Exercise aim
For each record below, set it down exactly but leave out any picture.

Data supplied
:::

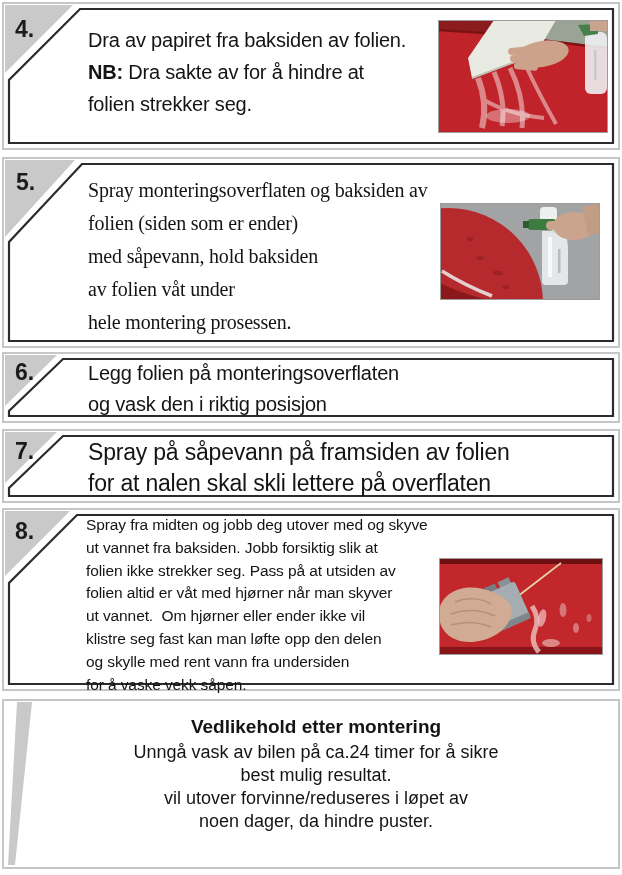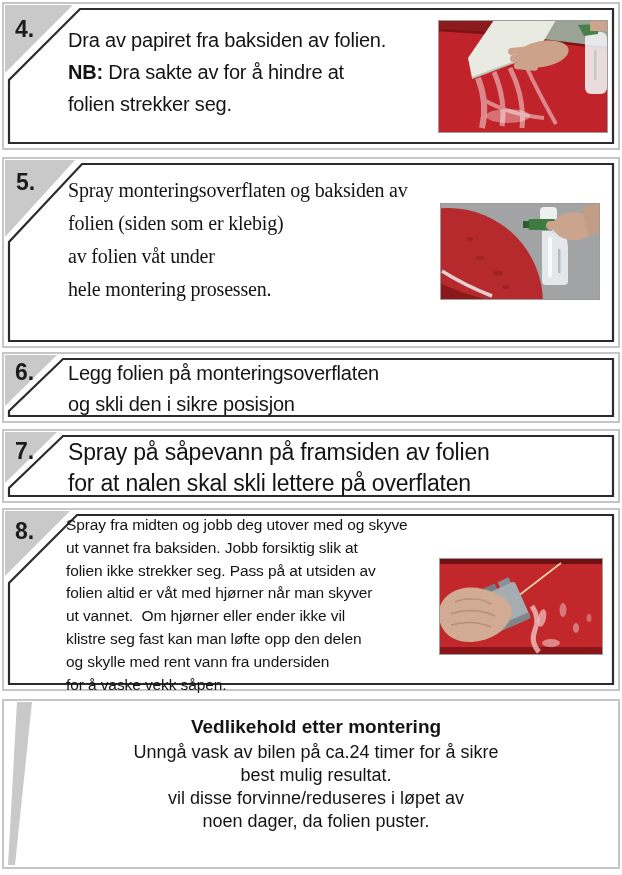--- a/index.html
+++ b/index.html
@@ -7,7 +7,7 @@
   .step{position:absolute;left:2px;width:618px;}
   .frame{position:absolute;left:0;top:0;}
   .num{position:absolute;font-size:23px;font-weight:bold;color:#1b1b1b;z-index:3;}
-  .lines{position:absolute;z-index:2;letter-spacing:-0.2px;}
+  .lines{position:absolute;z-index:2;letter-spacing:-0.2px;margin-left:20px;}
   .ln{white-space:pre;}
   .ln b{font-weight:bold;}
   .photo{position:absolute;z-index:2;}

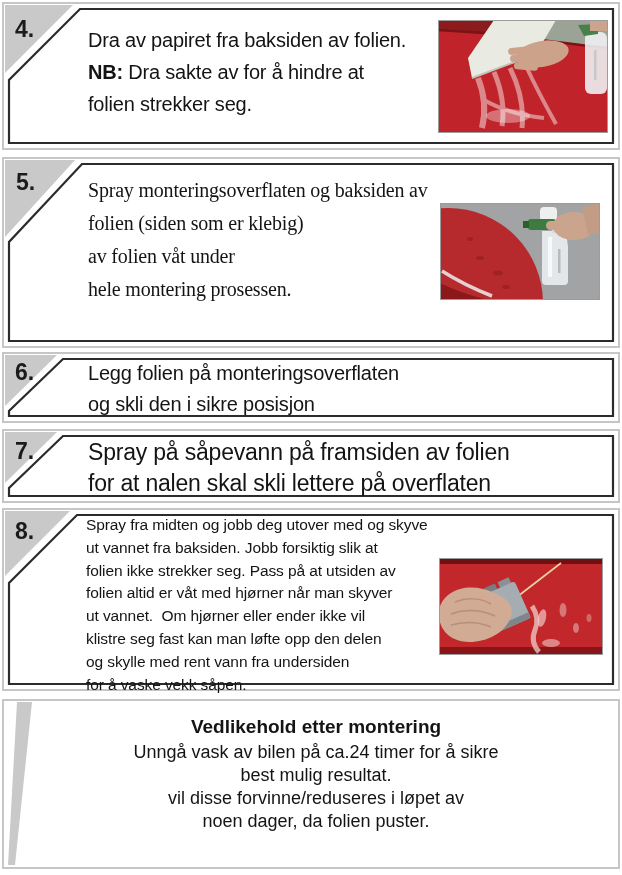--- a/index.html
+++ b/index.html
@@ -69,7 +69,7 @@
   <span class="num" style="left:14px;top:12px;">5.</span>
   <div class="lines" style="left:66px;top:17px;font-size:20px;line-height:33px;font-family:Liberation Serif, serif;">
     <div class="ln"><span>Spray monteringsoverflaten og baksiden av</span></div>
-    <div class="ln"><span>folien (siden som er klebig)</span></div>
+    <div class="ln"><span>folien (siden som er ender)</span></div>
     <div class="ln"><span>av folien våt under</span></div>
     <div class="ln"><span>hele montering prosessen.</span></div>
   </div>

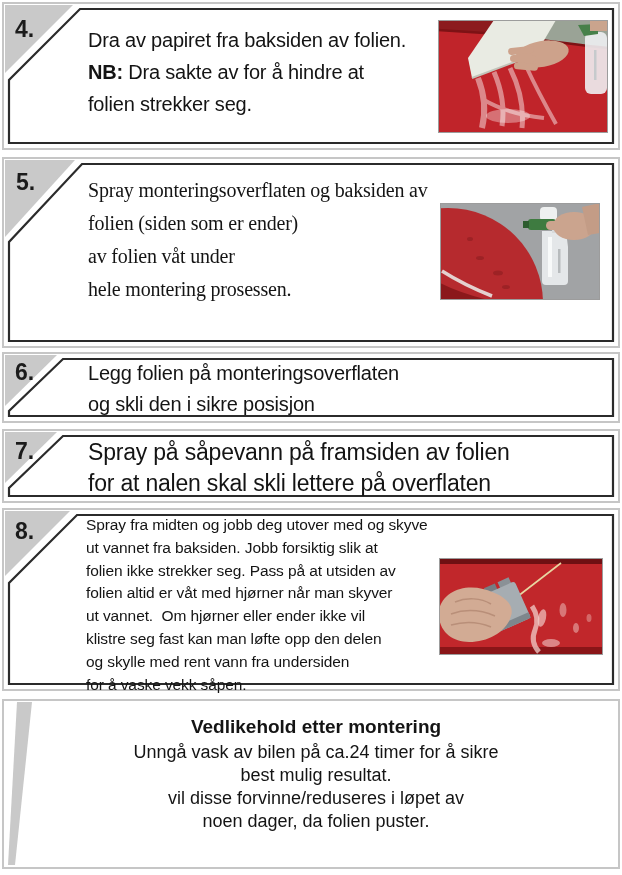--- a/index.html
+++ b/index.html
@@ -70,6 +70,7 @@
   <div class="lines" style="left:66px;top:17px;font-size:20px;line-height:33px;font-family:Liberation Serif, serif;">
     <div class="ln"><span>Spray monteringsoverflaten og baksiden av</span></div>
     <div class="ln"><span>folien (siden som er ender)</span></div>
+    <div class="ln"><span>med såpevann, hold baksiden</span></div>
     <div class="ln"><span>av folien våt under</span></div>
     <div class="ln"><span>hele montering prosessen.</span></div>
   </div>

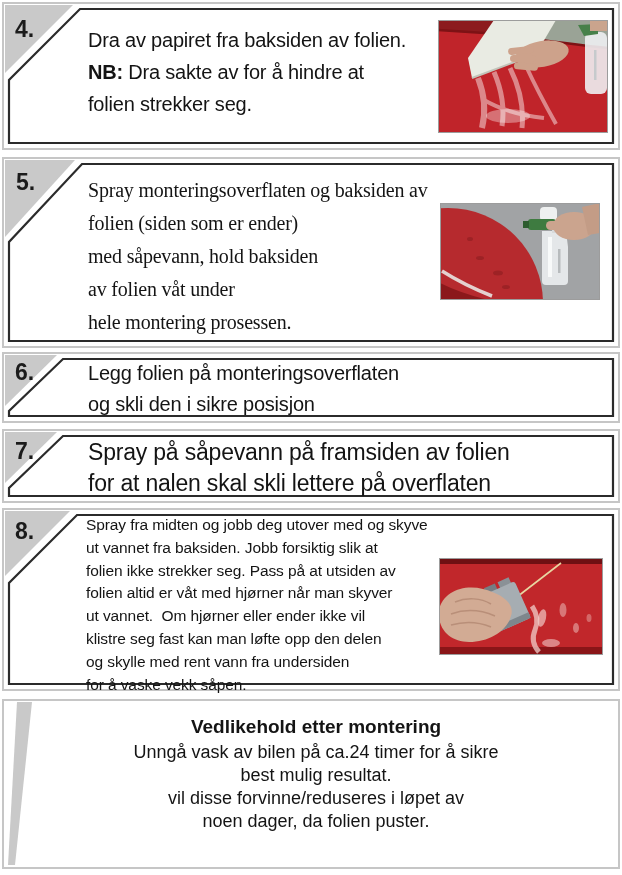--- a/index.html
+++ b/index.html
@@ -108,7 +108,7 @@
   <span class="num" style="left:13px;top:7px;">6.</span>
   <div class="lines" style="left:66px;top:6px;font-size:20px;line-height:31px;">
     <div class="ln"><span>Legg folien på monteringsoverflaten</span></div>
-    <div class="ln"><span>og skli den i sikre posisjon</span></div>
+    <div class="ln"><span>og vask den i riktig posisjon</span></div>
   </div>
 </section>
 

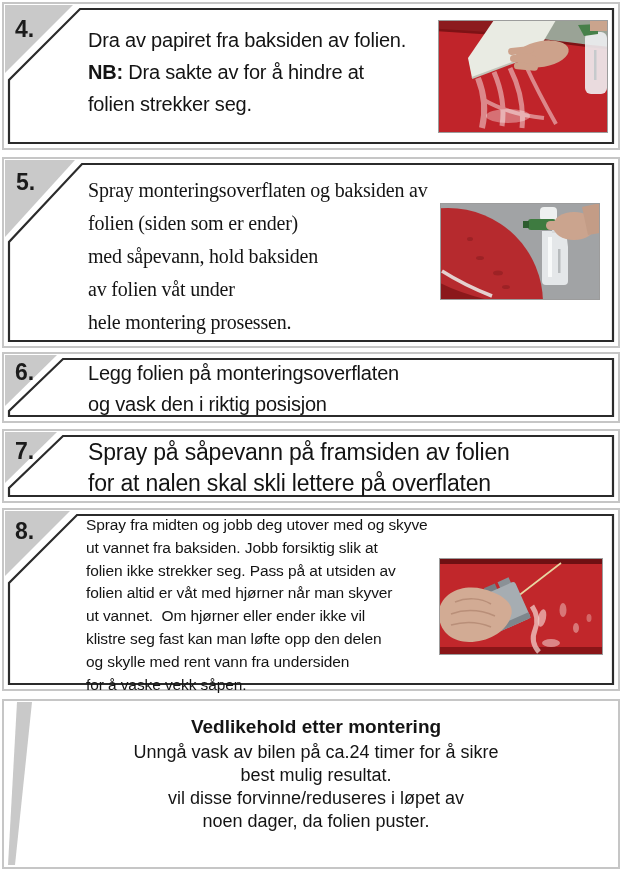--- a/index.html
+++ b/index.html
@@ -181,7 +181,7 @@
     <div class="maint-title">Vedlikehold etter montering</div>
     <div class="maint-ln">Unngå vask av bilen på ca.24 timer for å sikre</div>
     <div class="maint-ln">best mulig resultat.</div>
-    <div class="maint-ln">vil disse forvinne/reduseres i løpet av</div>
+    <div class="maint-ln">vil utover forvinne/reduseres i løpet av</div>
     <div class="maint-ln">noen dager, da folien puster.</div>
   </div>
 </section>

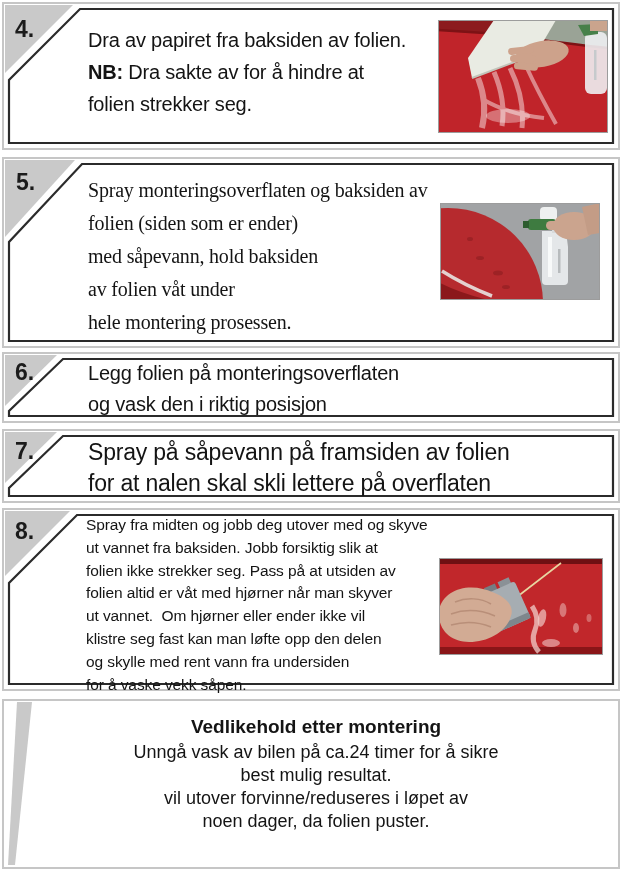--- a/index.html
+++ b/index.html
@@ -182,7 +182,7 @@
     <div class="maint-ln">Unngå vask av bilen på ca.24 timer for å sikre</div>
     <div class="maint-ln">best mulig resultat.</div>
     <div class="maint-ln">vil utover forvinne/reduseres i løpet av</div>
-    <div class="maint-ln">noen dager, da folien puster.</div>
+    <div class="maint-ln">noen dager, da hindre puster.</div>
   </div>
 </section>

:::

Your response
--- a/index.html
+++ b/index.html
@@ -7,7 +7,7 @@
   .step{position:absolute;left:2px;width:618px;}
   .frame{position:absolute;left:0;top:0;}
   .num{position:absolute;font-size:23px;font-weight:bold;color:#1b1b1b;z-index:3;}
-  .lines{position:absolute;z-index:2;letter-spacing:-0.2px;}
+  .lines{position:absolute;z-index:2;letter-spacing:-0.2px;margin-left:20px;}
   .ln{white-space:pre;}
   .ln b{font-weight:bold;}
   .photo{position:absolute;z-index:2;}

--- a/index.html
+++ b/index.html
@@ -69,7 +69,7 @@
   <span class="num" style="left:14px;top:12px;">5.</span>
   <div class="lines" style="left:66px;top:17px;font-size:20px;line-height:33px;font-family:Liberation Serif, serif;">
     <div class="ln"><span>Spray monteringsoverflaten og baksiden av</span></div>
-    <div class="ln"><span>folien (siden som er klebig)</span></div>
+    <div class="ln"><span>folien (siden som er ender)</span></div>
     <div class="ln"><span>av folien våt under</span></div>
     <div class="ln"><span>hele montering prosessen.</span></div>
   </div>

--- a/index.html
+++ b/index.html
@@ -70,6 +70,7 @@
   <div class="lines" style="left:66px;top:17px;font-size:20px;line-height:33px;font-family:Liberation Serif, serif;">
     <div class="ln"><span>Spray monteringsoverflaten og baksiden av</span></div>
     <div class="ln"><span>folien (siden som er ender)</span></div>
+    <div class="ln"><span>med såpevann, hold baksiden</span></div>
     <div class="ln"><span>av folien våt under</span></div>
     <div class="ln"><span>hele montering prosessen.</span></div>
   </div>

--- a/index.html
+++ b/index.html
@@ -108,7 +108,7 @@
   <span class="num" style="left:13px;top:7px;">6.</span>
   <div class="lines" style="left:66px;top:6px;font-size:20px;line-height:31px;">
     <div class="ln"><span>Legg folien på monteringsoverflaten</span></div>
-    <div class="ln"><span>og skli den i sikre posisjon</span></div>
+    <div class="ln"><span>og vask den i riktig posisjon</span></div>
   </div>
 </section>
 

--- a/index.html
+++ b/index.html
@@ -181,7 +181,7 @@
     <div class="maint-title">Vedlikehold etter montering</div>
     <div class="maint-ln">Unngå vask av bilen på ca.24 timer for å sikre</div>
     <div class="maint-ln">best mulig resultat.</div>
-    <div class="maint-ln">vil disse forvinne/reduseres i løpet av</div>
+    <div class="maint-ln">vil utover forvinne/reduseres i løpet av</div>
     <div class="maint-ln">noen dager, da folien puster.</div>
   </div>
 </section>

--- a/index.html
+++ b/index.html
@@ -182,7 +182,7 @@
     <div class="maint-ln">Unngå vask av bilen på ca.24 timer for å sikre</div>
     <div class="maint-ln">best mulig resultat.</div>
     <div class="maint-ln">vil utover forvinne/reduseres i løpet av</div>
-    <div class="maint-ln">noen dager, da folien puster.</div>
+    <div class="maint-ln">noen dager, da hindre puster.</div>
   </div>
 </section>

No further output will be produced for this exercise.